Donji Kokoti are among the Podgorica suburban settlements with continuous population growth. According to 2023 census, it had a population of 1,690. The majority of Donji Kokoti citizens are Montenegrins. According to 2011 census, there was a 52 percent of Montenegrin population and 38 percent of Serbs. By religious views, dominant majority of population are Orthodox Christians (92.40%).

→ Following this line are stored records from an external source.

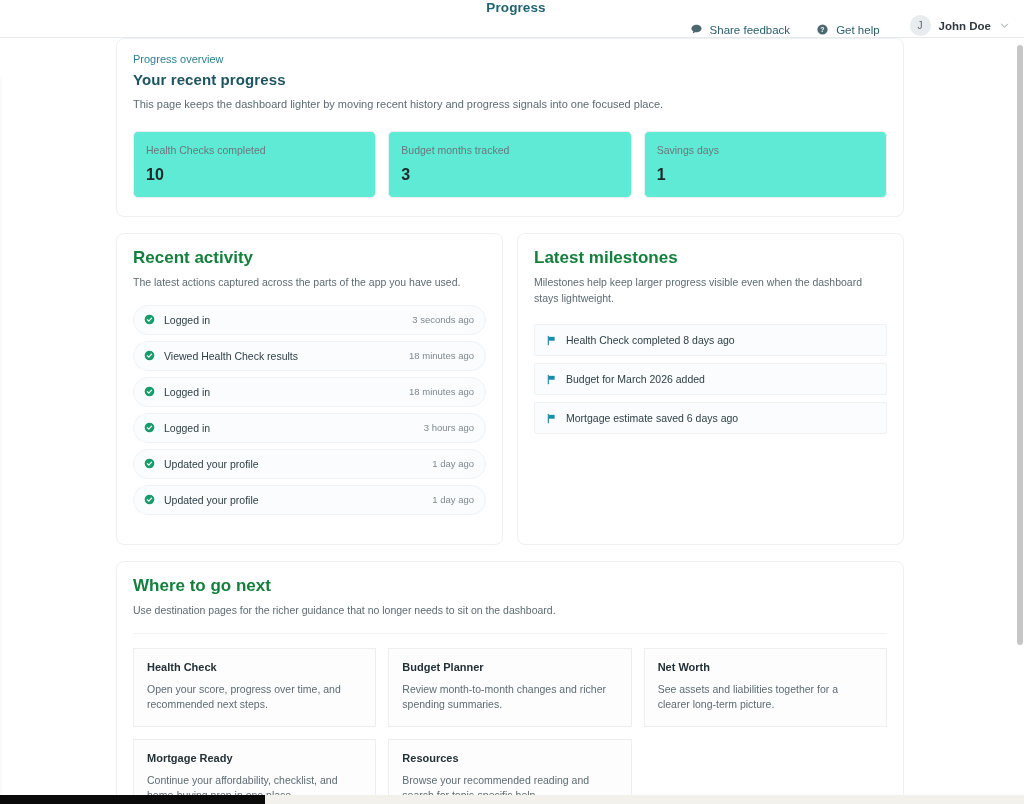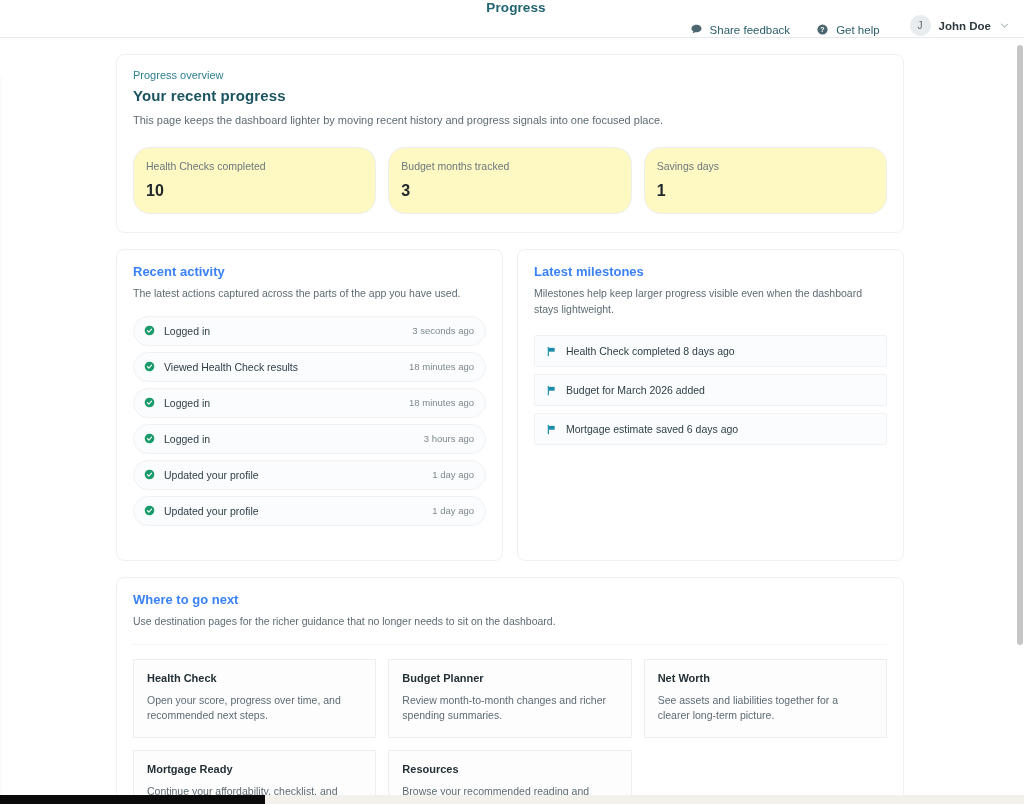--- a/index.html
+++ b/index.html
@@ -93,7 +93,7 @@
   
   .overview {
     width: 788px;
-    margin: 16px 0 0 116px;
+    margin: 0 0 0 116px;
     border: 1px solid #eef0f2;
     border-radius: 8px;
     background: #fff;

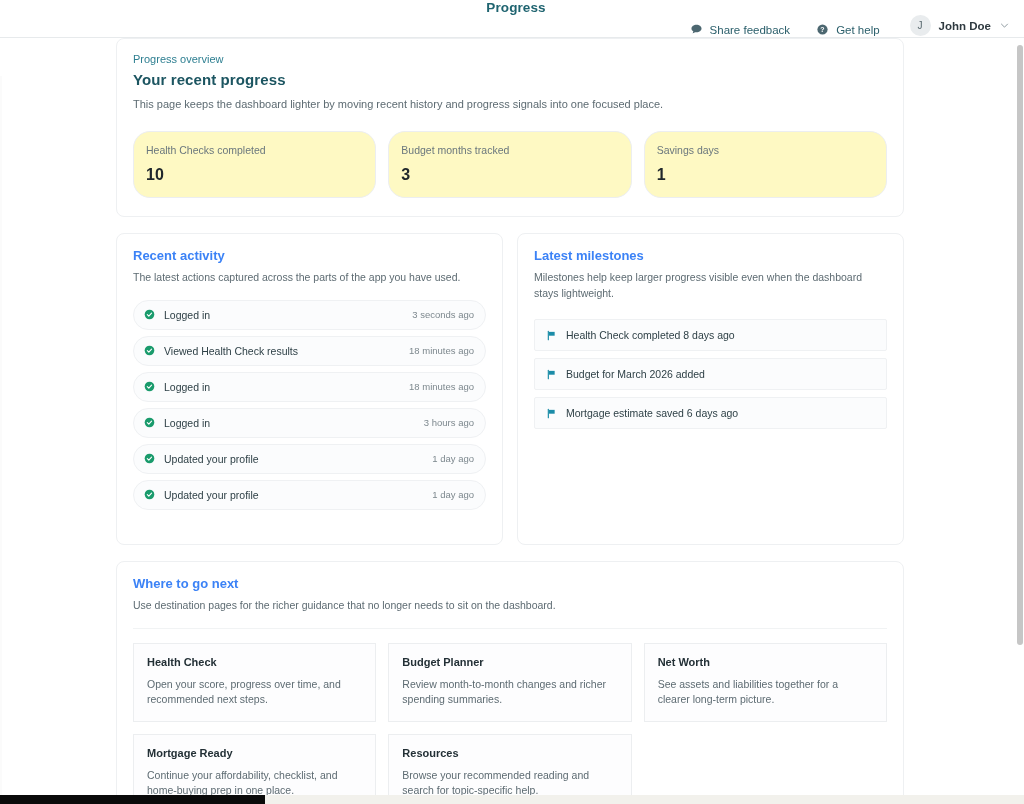--- a/index.html
+++ b/index.html
@@ -125,8 +125,8 @@
   .stat {
     flex: 1;
     border: 1px solid #eceef0;
-    border-radius: 17px;
-    background: #fef9c3;
+    border-radius: 5px;
+    background: #5eead4;
     padding: 12px 12px 13px 12px;
     min-height: 62px;
   }

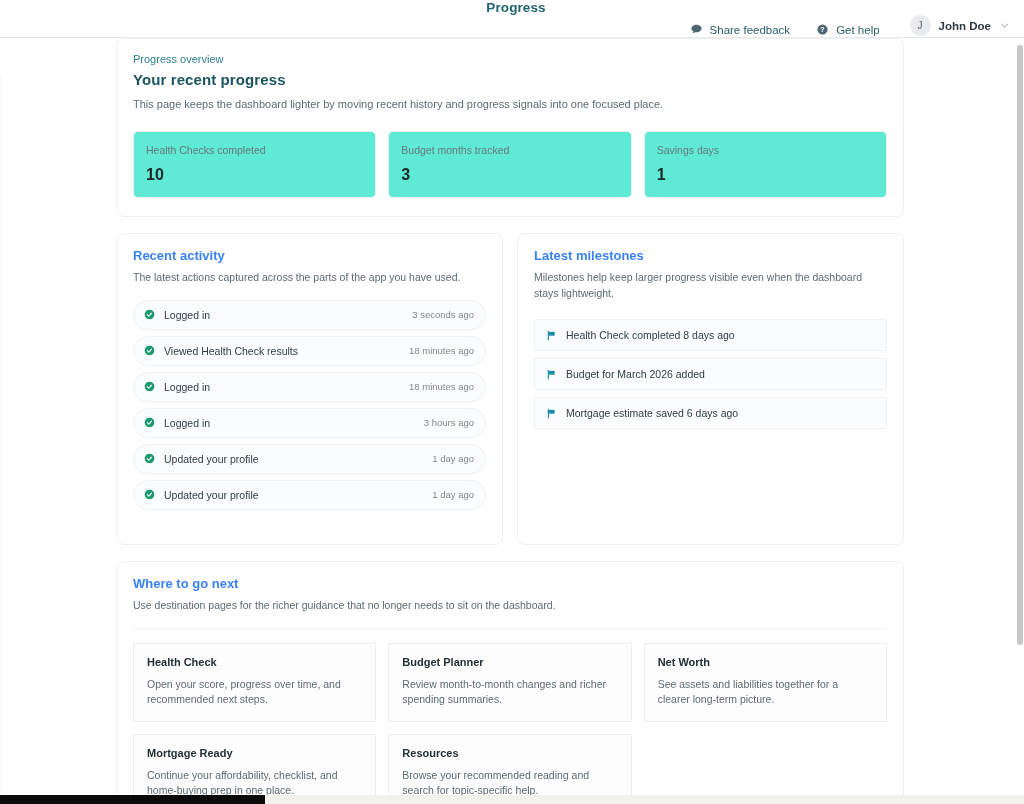--- a/index.html
+++ b/index.html
@@ -158,9 +158,9 @@
   .col-left { min-height: 312px; }
   .col-right { min-height: 312px; }
   .h2 {
-    font-size: 13px;
+    font-size: 17px;
     font-weight: 700;
-    color: #3b82f6;
+    color: #15803d;
     margin-bottom: 7px;
   }
   .desc {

| Nationality (2011) | Number | Percentage |
|---|---|---|
| Montenegrins | 873 | 51.7% |
| Serbs | 640 | 37.8% |
| others | 177 | 10.5% |

== Sports ==
=== Facilities ===
There are numerous sports facilities in Donji Kokoti: two football pitches, four tennis courts (TK As) and one basketball hall (House of basketball), which is the sead of SC Derby basketball club. On the field between Donji Kokoti and Donja Gorica, there are few new objects as Indoor sports arena "Verde" (capacity: 2,600 seats), indoor swimming pool and DG Arena (capacity: 4,000 seats).

=== Clubs ===
Currently, in Donji Kokoti is situated the seat of ABA League member SC Derby.
During the past, most known sports team from Donji Kokoti was FK Napredak which participated in lower Montenegrin football leagues from 1971 to 1995. Donji Kokoti are Podgorica's center of tennis and home to Tennis club As.

=== WTA tournament ===

Every year, Donji Kokoti are home of most important international tennis tournament in Montenegro – WTA Podgorica, also known as a Royal Cup NLB Montenegro. First edition of $25,000 tournament was held in 2004. Initiated as a tournament of women tennis players from former Yugoslavia, WTA Podgorica soon became a competition with participation of numerous players from Western Europe and Americas.